Good Lord. Is this actually true? Not that I'm calling him a liar, but it seems like a huge figure.

"Barack Obama has not. Obama said a bunch of stuff about vision, but he did not make clear a commitment to ensure that poor women can get equal access to family planning and abortion."

I like policy specifics as well, but this issue in particular neends a much broader context. The prevalent reproductive choice "it's my right to do whatever I want"-- whether it's fuck indiscrimately (because I want to) or have an abortion (because I want to) have a very, very limited appeal outside a very, very narrow constituency. Disgust with this non-argument extends even to people who *support* reproductive choice.

A lot of women end up pregnant (750,000 teens per year?) because they have *no control* over their lives.

And it's not because middle class church going mommy and daddy are lecturing them about chastity. Or that they couldn't get contraception at the clinic. (Really? It's *that* hard?)

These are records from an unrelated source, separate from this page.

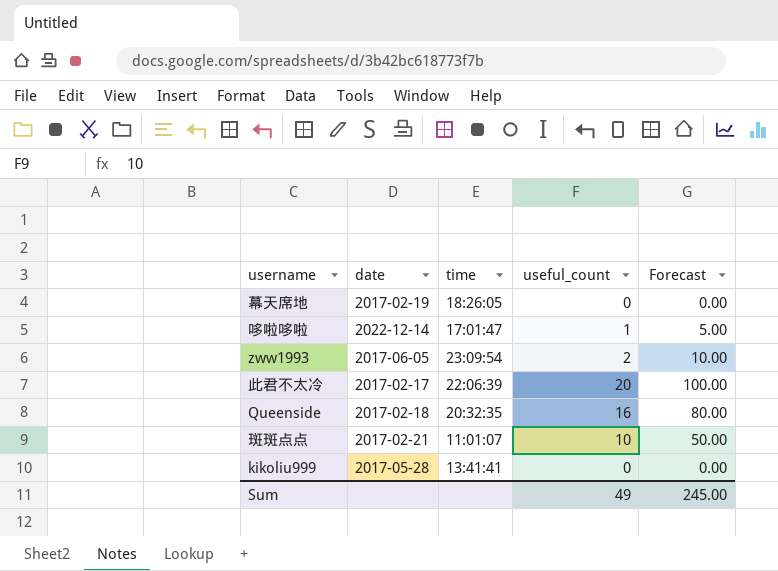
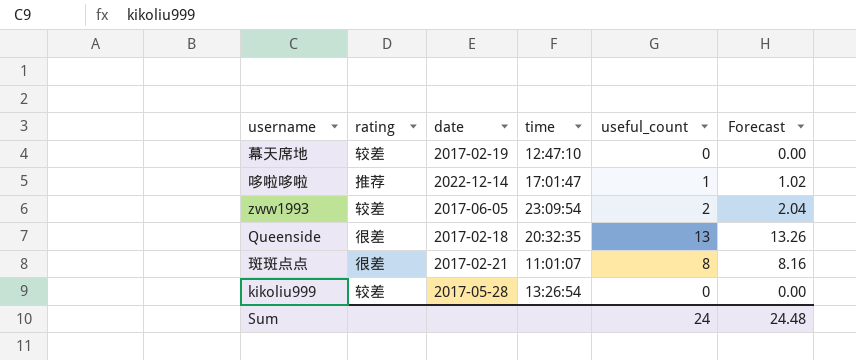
column rating | position: none -> 2
column Forecast | formula: [useful_count] * 5 -> [useful_count] * 1.02
row 此君不太冷: 2017-02-17 | 22:06:39 | 20 | 100.00 -> none
幕天席地 | time: 18:26:05 -> 12:47:10
Queenside | useful_count: 16 -> 13
斑斑点点 | useful_count: 10 -> 8
kikoliu999 | time: 13:41:41 -> 13:26:54
Sum | useful_count: 49 -> 24
Sum | Forecast: 245.00 -> 24.48

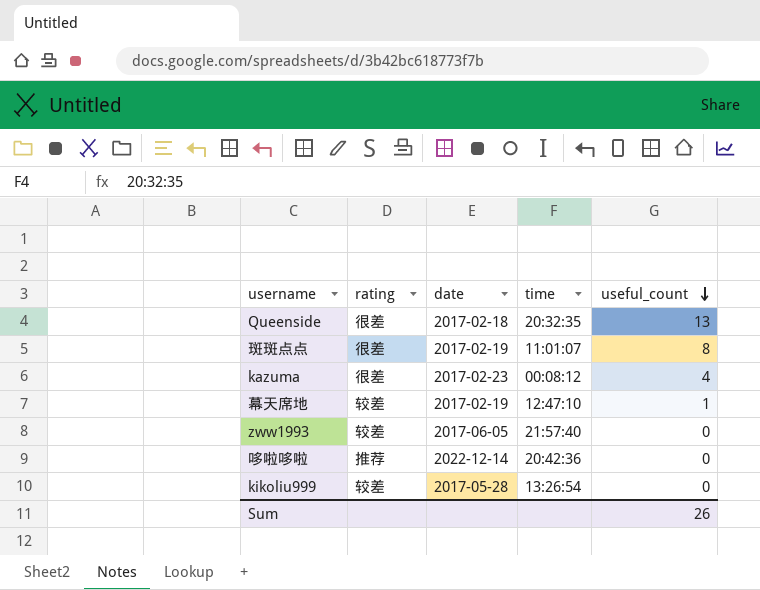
row order: none -> useful_count descending
column Forecast | formula: [useful_count] * 1.02 -> none
斑斑点点 | date: 2017-02-21 -> 2017-02-19
row kazuma: none -> 很差 | 2017-02-23 | 00:08:12 | 4
幕天席地 | useful_count: 0 -> 1
zww1993 | time: 23:09:54 -> 21:57:40
zww1993 | useful_count: 2 -> 0
哆啦哆啦 | time: 17:01:47 -> 20:42:36
哆啦哆啦 | useful_count: 1 -> 0
Sum | useful_count: 24 -> 26

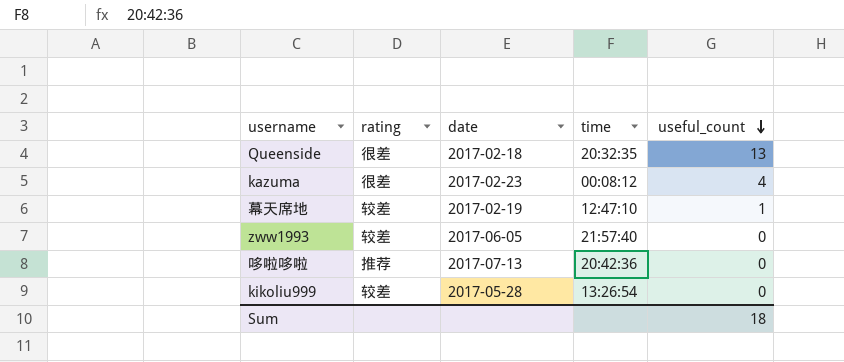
row 斑斑点点: 很差 | 2017-02-19 | 11:01:07 | 8 -> none
哆啦哆啦 | date: 2022-12-14 -> 2017-07-13
Sum | useful_count: 26 -> 18

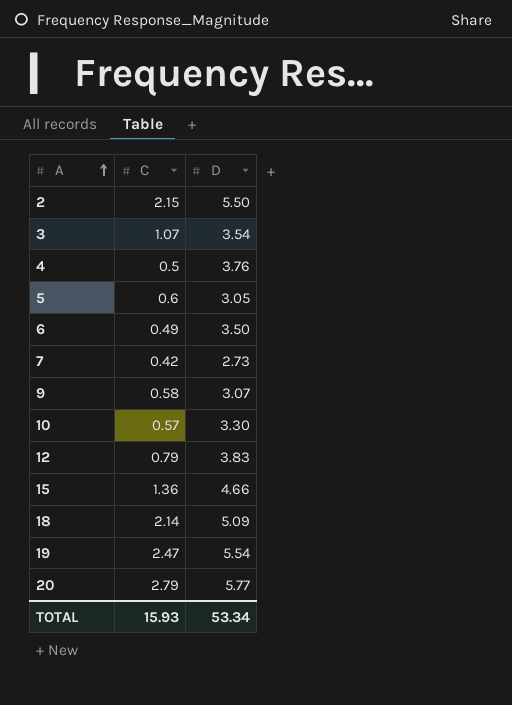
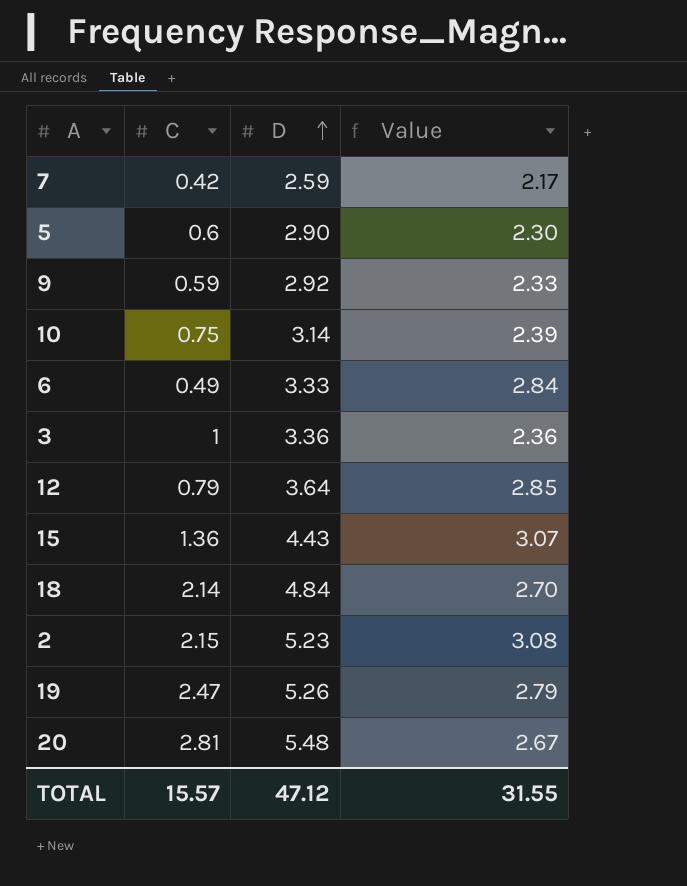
row order: A ascending -> D ascending
column Value | formula: none -> [D] - [C]
row 4: 0.5 | 3.76 -> none
7 | D: 2.73 -> 2.59
5 | D: 3.05 -> 2.90
9 | C: 0.58 -> 0.59
9 | D: 3.07 -> 2.92
10 | C: 0.57 -> 0.75
10 | D: 3.30 -> 3.14
6 | D: 3.50 -> 3.33
3 | C: 1.07 -> 1
3 | D: 3.54 -> 3.36
12 | D: 3.83 -> 3.64
15 | D: 4.66 -> 4.43
18 | D: 5.09 -> 4.84
2 | D: 5.50 -> 5.23
19 | D: 5.54 -> 5.26
20 | C: 2.79 -> 2.81
20 | D: 5.77 -> 5.48
TOTAL | C: 15.93 -> 15.57
TOTAL | D: 53.34 -> 47.12

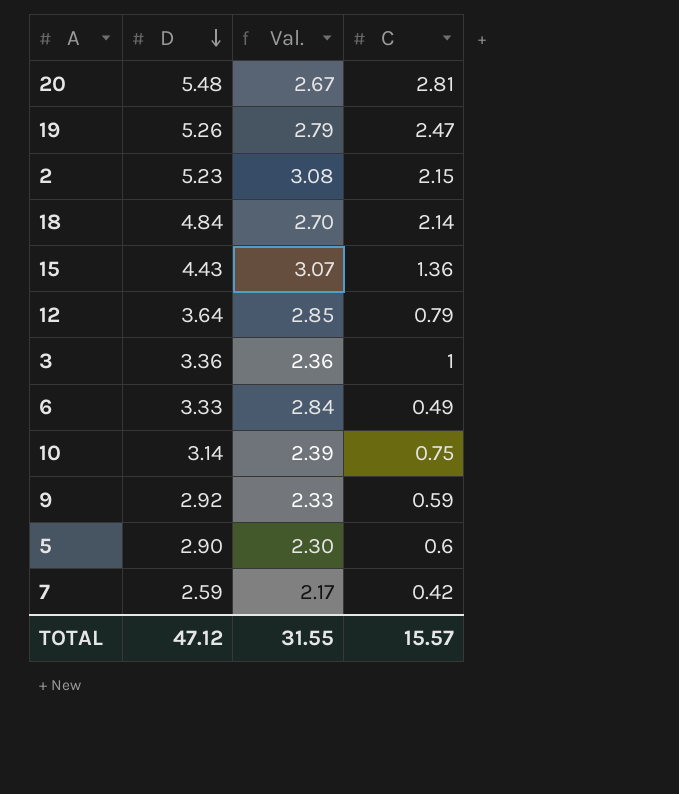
row order: D ascending -> D descending
column name: Value -> Val.
column C | position: 2 -> 4

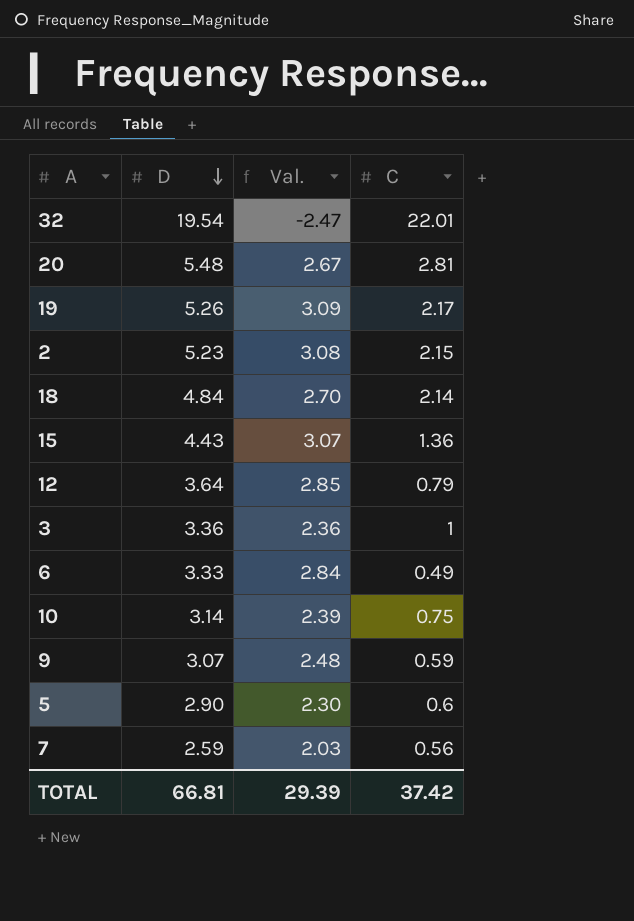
row 32: none -> 19.54 | -2.47 | 22.01
19 | Val.: 2.79 -> 3.09
19 | C: 2.47 -> 2.17
9 | D: 2.92 -> 3.07
9 | Val.: 2.33 -> 2.48
7 | Val.: 2.17 -> 2.03
7 | C: 0.42 -> 0.56
TOTAL | D: 47.12 -> 66.81
TOTAL | Val.: 31.55 -> 29.39
TOTAL | C: 15.57 -> 37.42

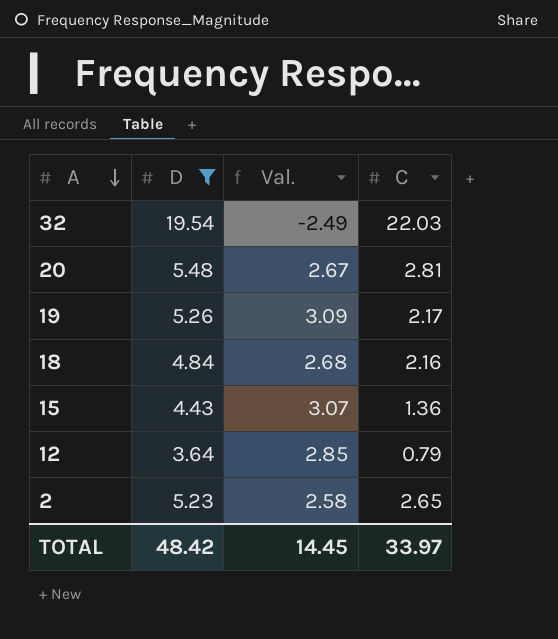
filter: none -> D >= 3.64
row order: D descending -> A descending
32 | Val.: -2.47 -> -2.49
32 | C: 22.01 -> 22.03
18 | Val.: 2.70 -> 2.68
18 | C: 2.14 -> 2.16
2 | Val.: 3.08 -> 2.58
2 | C: 2.15 -> 2.65
TOTAL | D: 66.81 -> 48.42
TOTAL | Val.: 29.39 -> 14.45
TOTAL | C: 37.42 -> 33.97

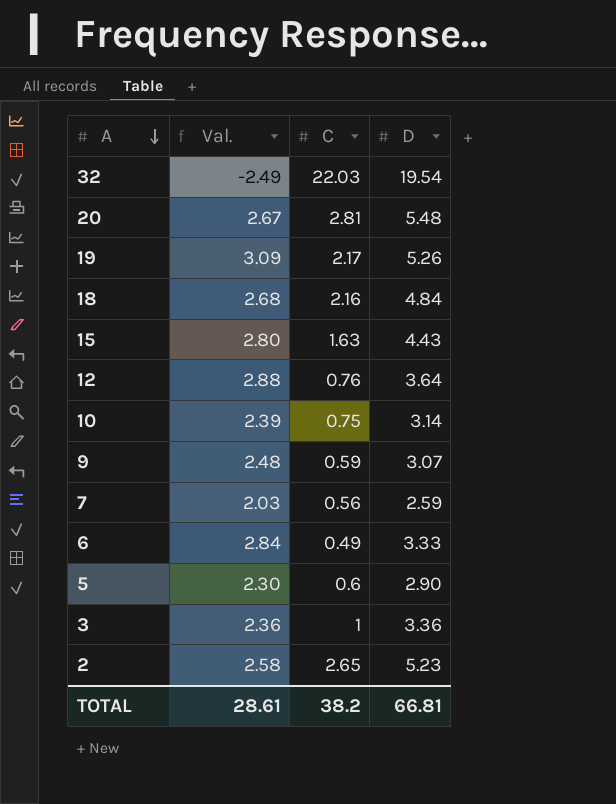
filter: D >= 3.64 -> none
column D | position: 2 -> 4
15 | Val.: 3.07 -> 2.80
15 | C: 1.36 -> 1.63
12 | Val.: 2.85 -> 2.88
12 | C: 0.79 -> 0.76
TOTAL | Val.: 14.45 -> 28.61
TOTAL | C: 33.97 -> 38.2
TOTAL | D: 48.42 -> 66.81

"You can just as easily take what Obama has said as a Christian right "family values" line and argue that families that don't bring up their girls properly shouldn't be supported in that poor behavior."

Bullshit!-- a lot of women have no control over their lives.

You people will do anything not to have to talk about that.

I support reproductive rights, but it's far from the most important issue on my agenda. I don't think it's worth it to get boxed in by a specific commitment to funding abortions for poor women, something the right wing can use to demonize the Democrats. And frankly I'm glad to hear Obama talk about family values, because that's where my sympathies lie.